### Work item:
Could the data below be copied exactly, minus the pictures?
===== Material shown =====
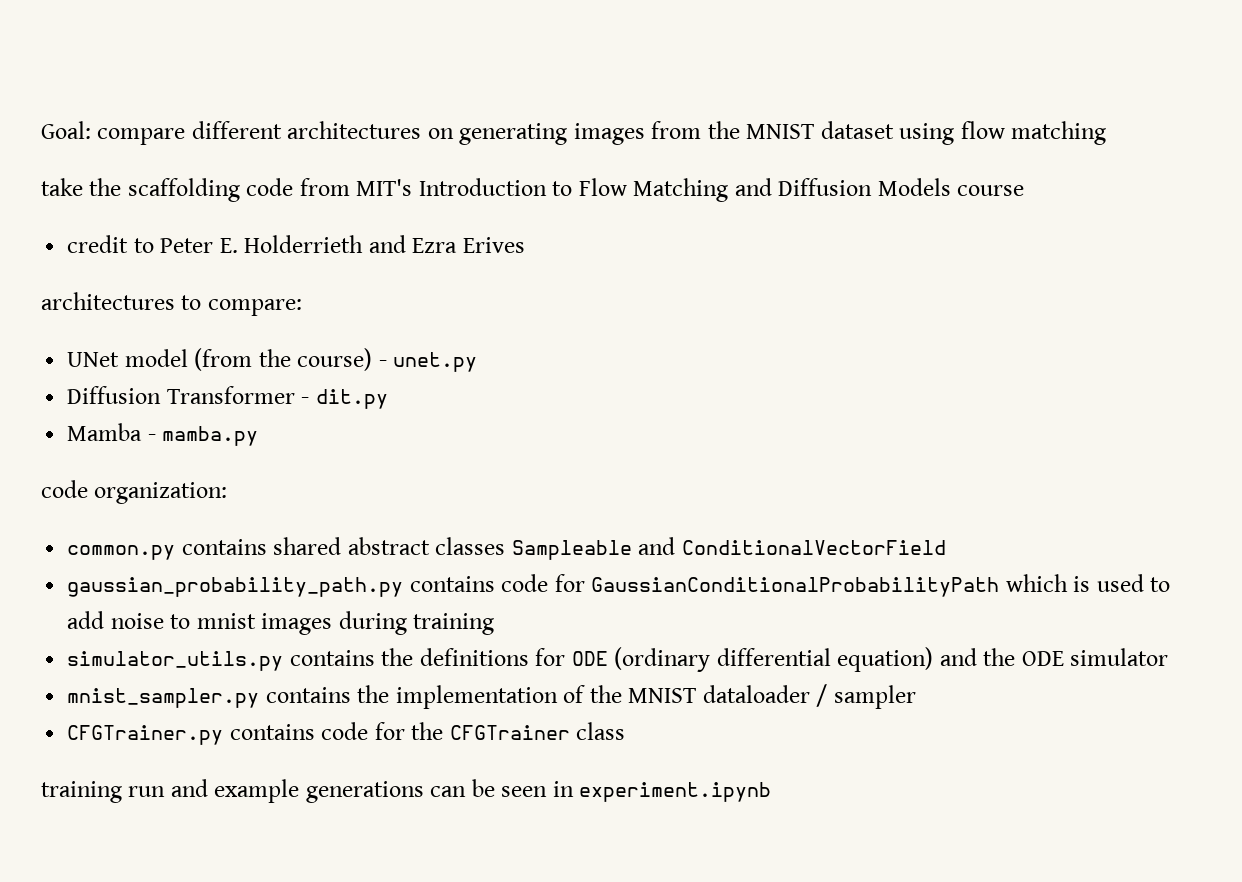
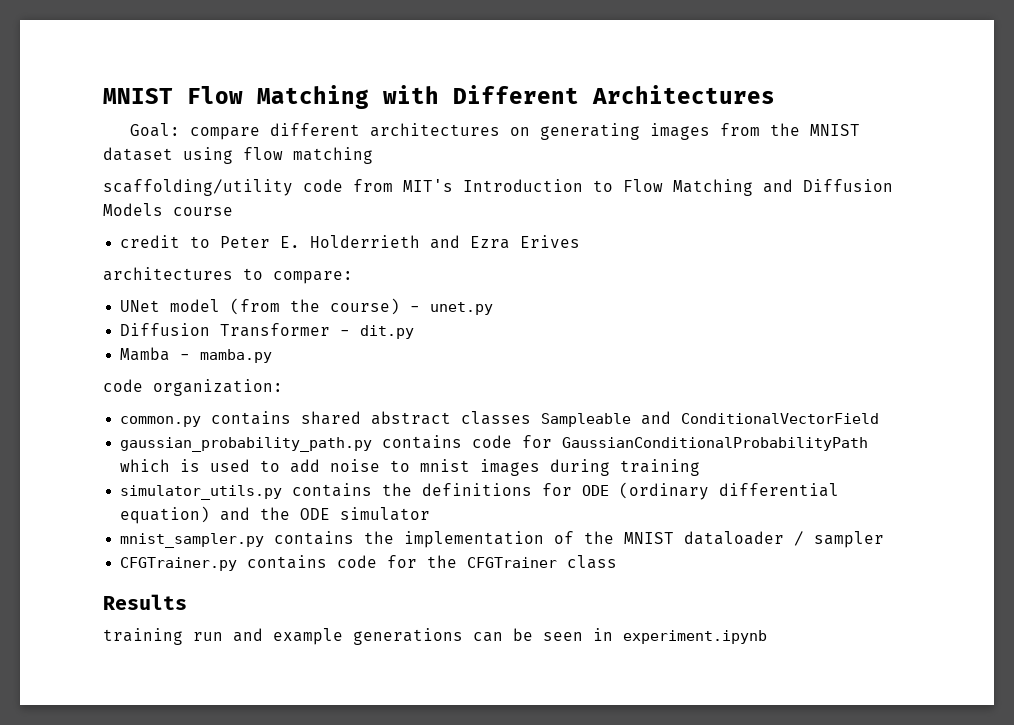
+ MNIST Flow Matching with Different Architectures
- take the scaffolding code from MIT's Introduction to Flow Matching and Diffusion Models course
+ scaffolding/utility code from MIT's Introduction to Flow Matching and Diffusion Models course
+ Results

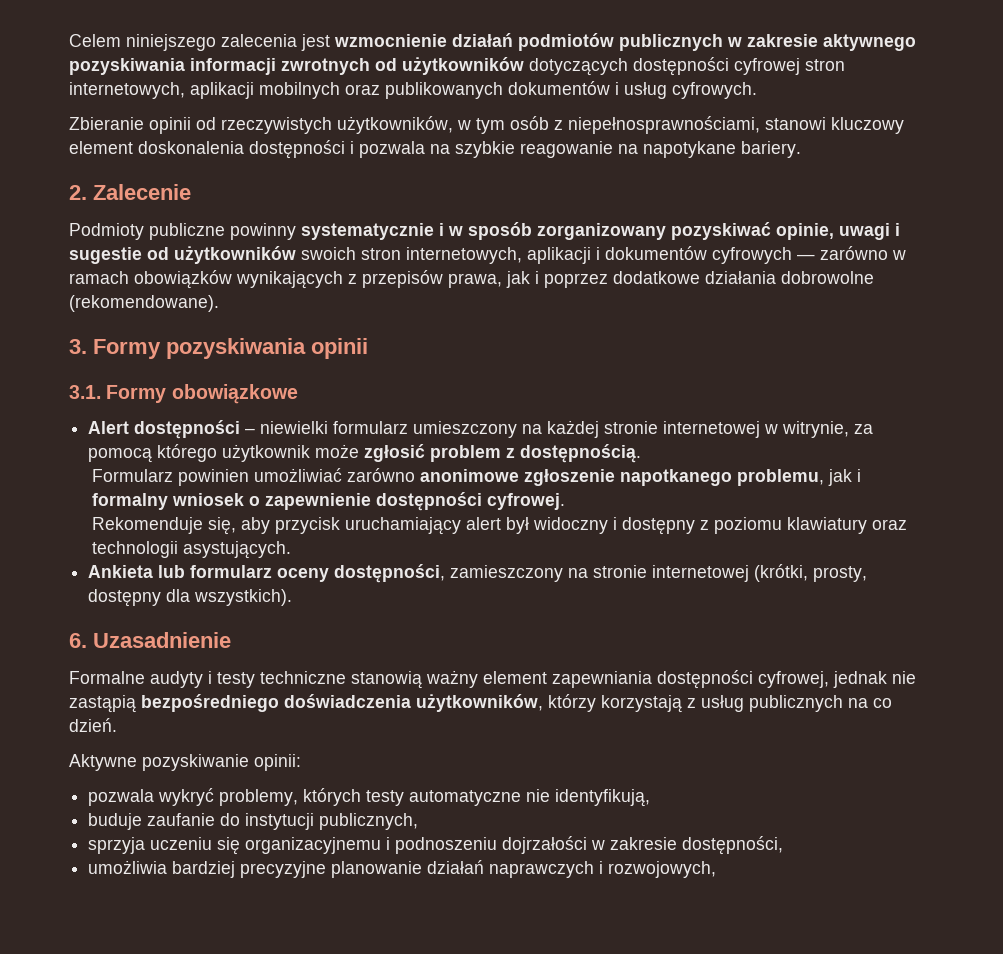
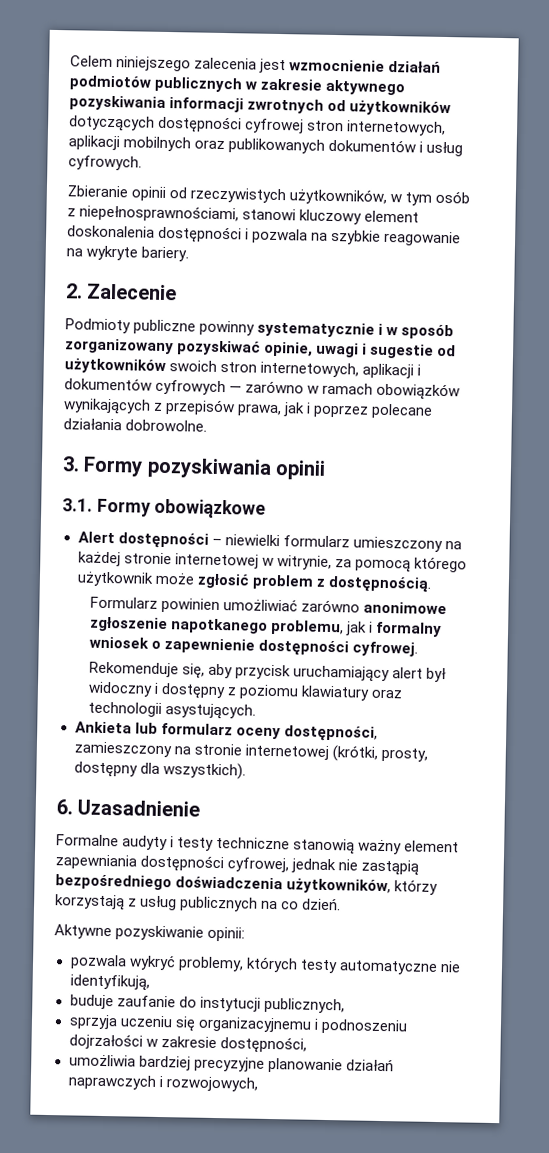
- Zbieranie opinii od rzeczywistych użytkowników, w tym osób z niepełnosprawnościami, stanowi kluczowy element doskonalenia dostępności i pozwala na szybkie reagowanie na napotykane bariery.
+ Zbieranie opinii od rzeczywistych użytkowników, w tym osób z niepełnosprawnościami, stanowi kluczowy element doskonalenia dostępności i pozwala na szybkie reagowanie na wykryte bariery.
- Podmioty publiczne powinny systematycznie i w sposób zorganizowany pozyskiwać opinie, uwagi i sugestie od użytkowników swoich stron internetowych, aplikacji i dokumentów cyfrowych — zarówno w ramach obowiązków wynikających z przepisów prawa, jak i poprzez dodatkowe działania dobrowolne (rekomendowane).
+ Podmioty publiczne powinny systematycznie i w sposób zorganizowany pozyskiwać opinie, uwagi i sugestie od użytkowników swoich stron internetowych, aplikacji i dokumentów cyfrowych — zarówno w ramach obowiązków wynikających z przepisów prawa, jak i poprzez polecane działania dobrowolne.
=====
### Task output:
+ MNIST Flow Matching with Different Architectures
- take the scaffolding code from MIT's Introduction to Flow Matching and Diffusion Models course
+ scaffolding/utility code from MIT's Introduction to Flow Matching and Diffusion Models course
+ Results

- Zbieranie opinii od rzeczywistych użytkowników, w tym osób z niepełnosprawnościami, stanowi kluczowy element doskonalenia dostępności i pozwala na szybkie reagowanie na napotykane bariery.
+ Zbieranie opinii od rzeczywistych użytkowników, w tym osób z niepełnosprawnościami, stanowi kluczowy element doskonalenia dostępności i pozwala na szybkie reagowanie na wykryte bariery.
- Podmioty publiczne powinny systematycznie i w sposób zorganizowany pozyskiwać opinie, uwagi i sugestie od użytkowników swoich stron internetowych, aplikacji i dokumentów cyfrowych — zarówno w ramach obowiązków wynikających z przepisów prawa, jak i poprzez dodatkowe działania dobrowolne (rekomendowane).
+ Podmioty publiczne powinny systematycznie i w sposób zorganizowany pozyskiwać opinie, uwagi i sugestie od użytkowników swoich stron internetowych, aplikacji i dokumentów cyfrowych — zarówno w ramach obowiązków wynikających z przepisów prawa, jak i poprzez polecane działania dobrowolne.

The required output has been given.